- Exercise prompt: Write out exactly, and only, the lines below from the line with "font-weight: bold ->" through the line with "text: Forma ->"; pictures do not belong in the copy.

- Given information:

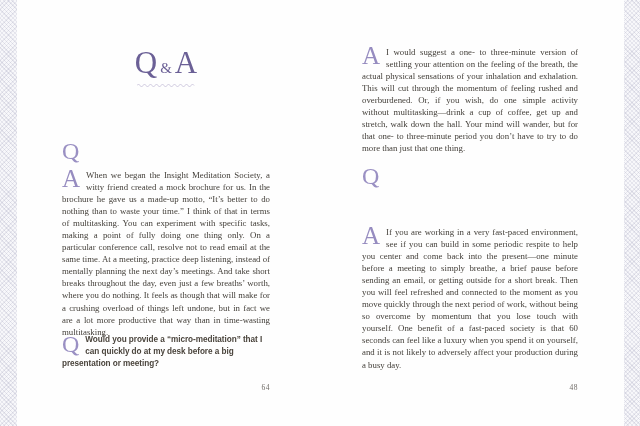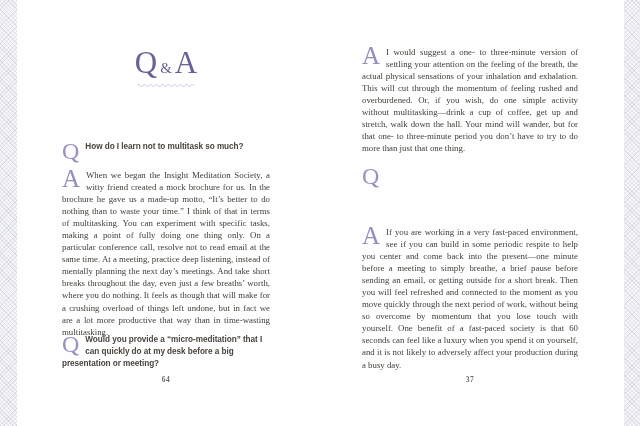"How do I learn not" span { html: <span>How do I learn not to multitask so much?</span> -> none }
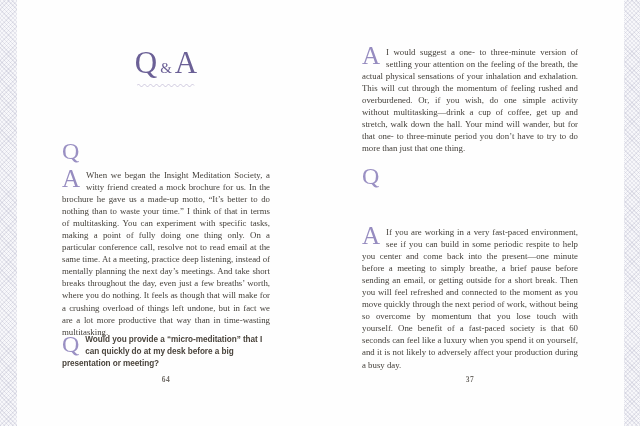"64" .pagenum { font-weight: bold -> none; text-align: center -> right; top: 375px -> 383px }
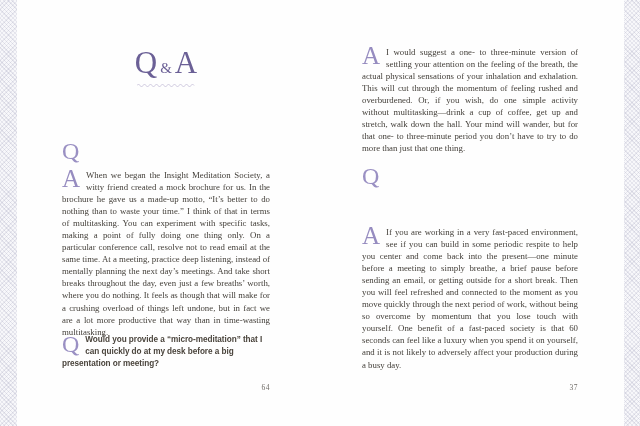"37" div.block { text: 37 -> 48 }
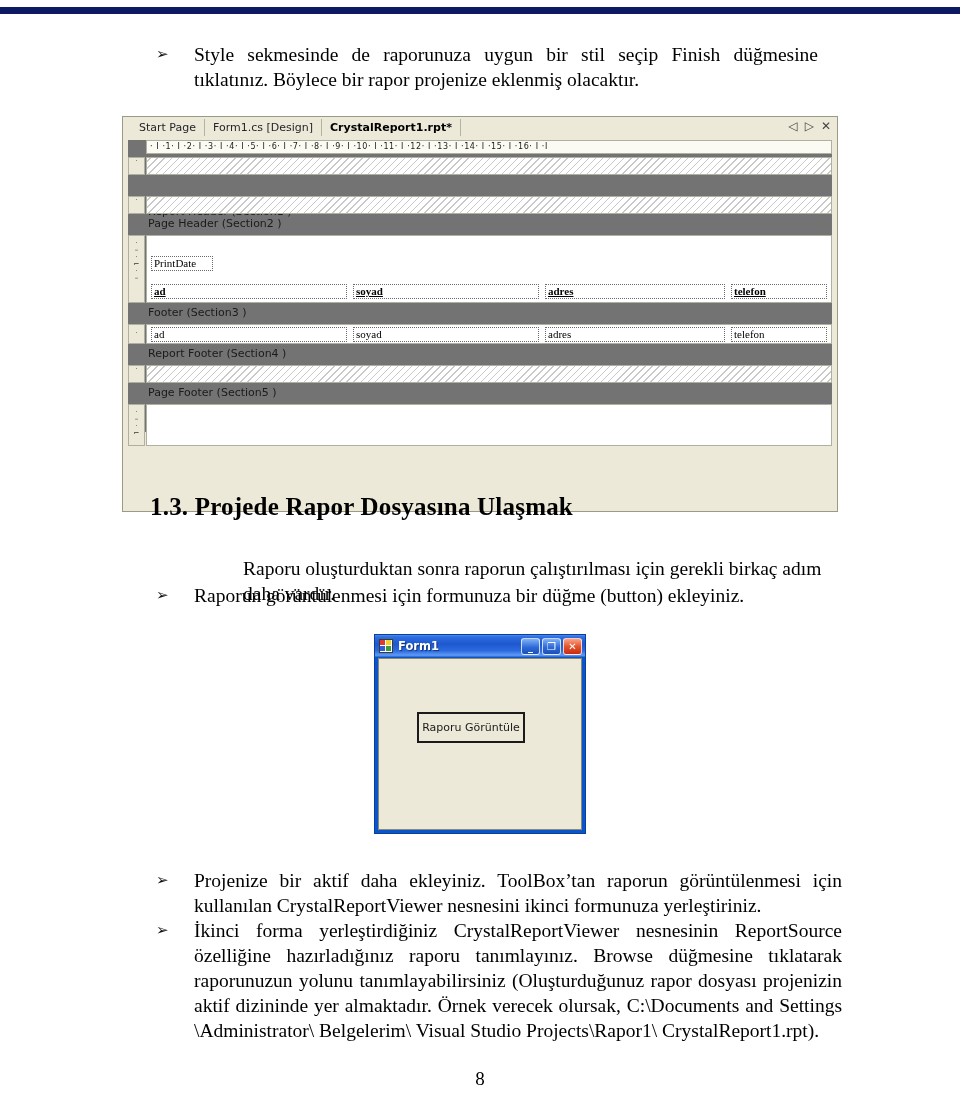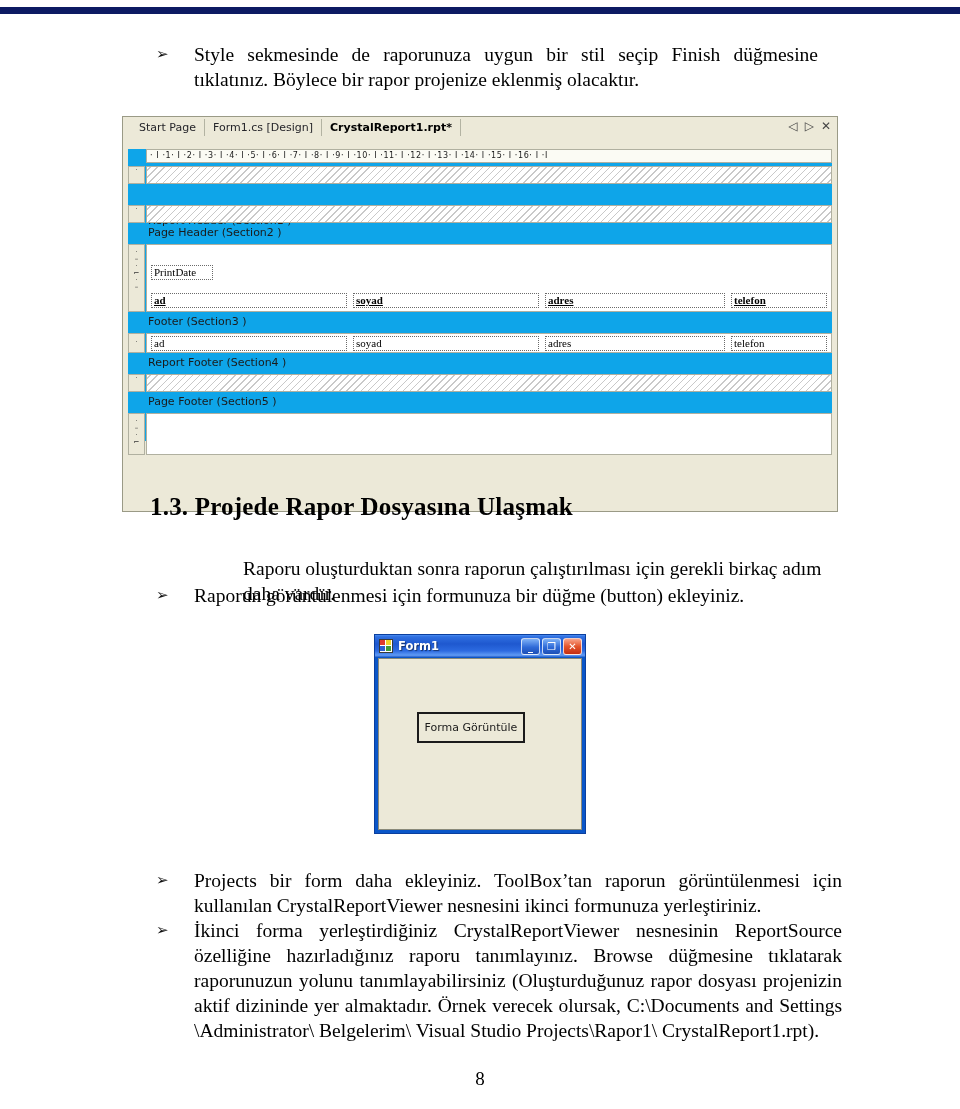"· I ·1· I ·2·" .vs-body { background: #0ea5e9 -> #737373; top: 32px -> 23px }
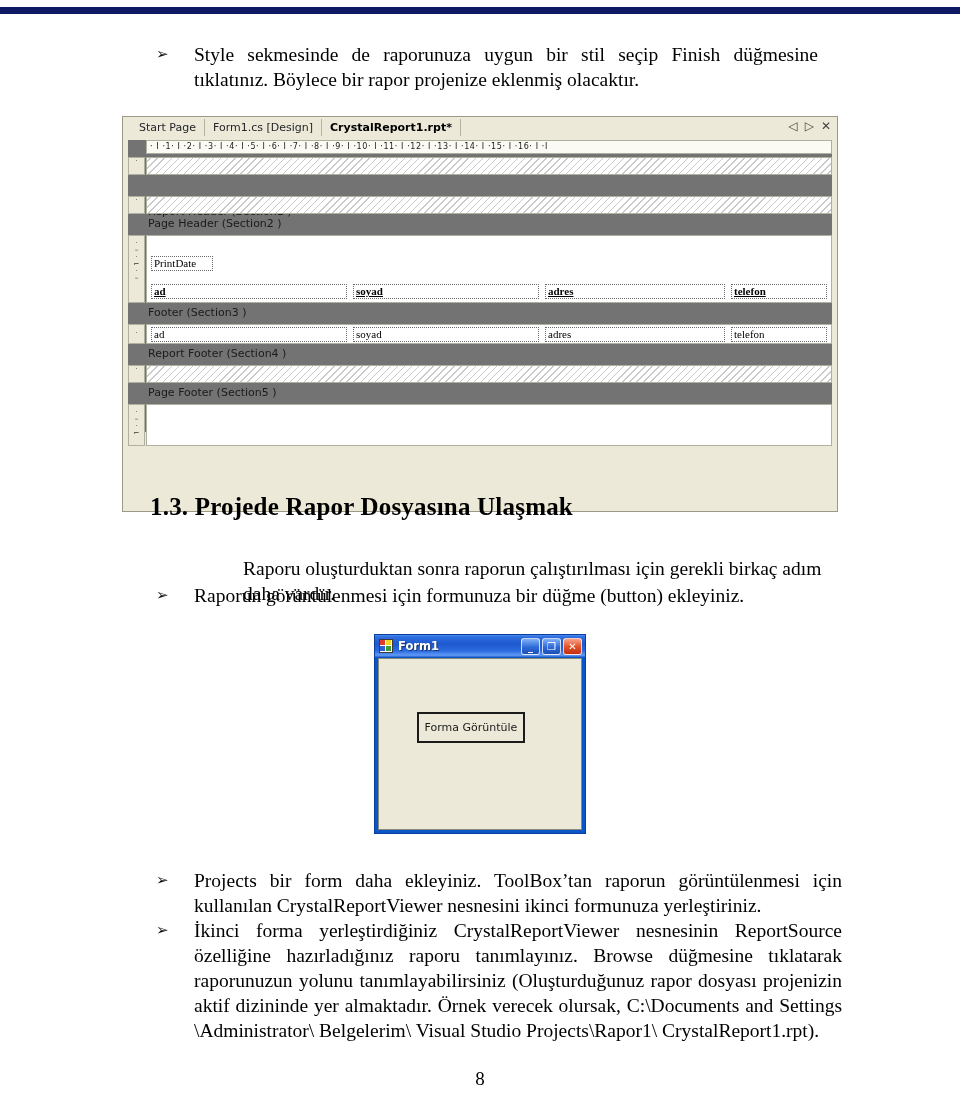"Forma Görüntüle" div.xp-pushbtn { text: Forma -> Raporu }
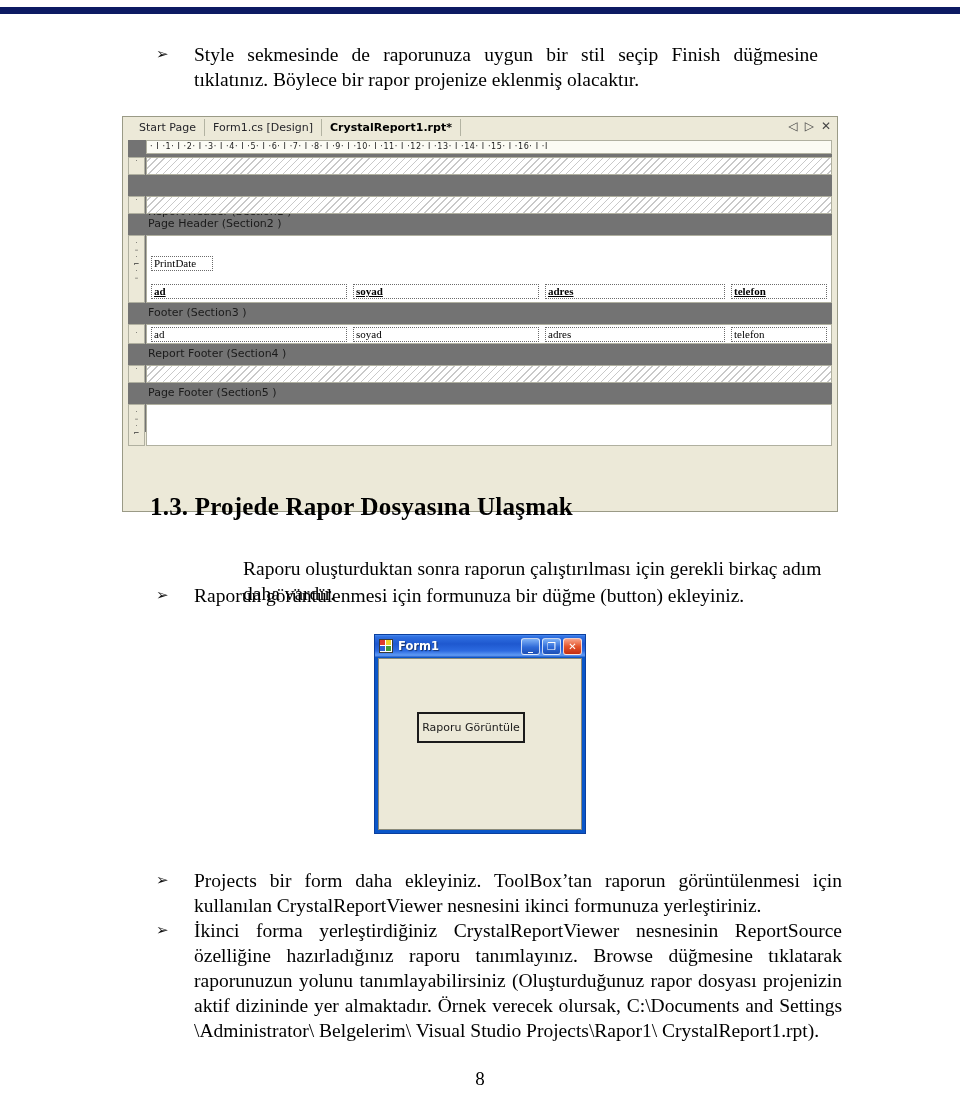"Projects bir form daha ekleyiniz." div.bullet-text { text: Projects bir form -> Projenize bir aktif }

- Answer space:
"64" .pagenum { font-weight: bold -> none; text-align: center -> right; top: 375px -> 383px }
"37" div.block { text: 37 -> 48 }
"· I ·1· I ·2·" .vs-body { background: #0ea5e9 -> #737373; top: 32px -> 23px }
"Forma Görüntüle" div.xp-pushbtn { text: Forma -> Raporu }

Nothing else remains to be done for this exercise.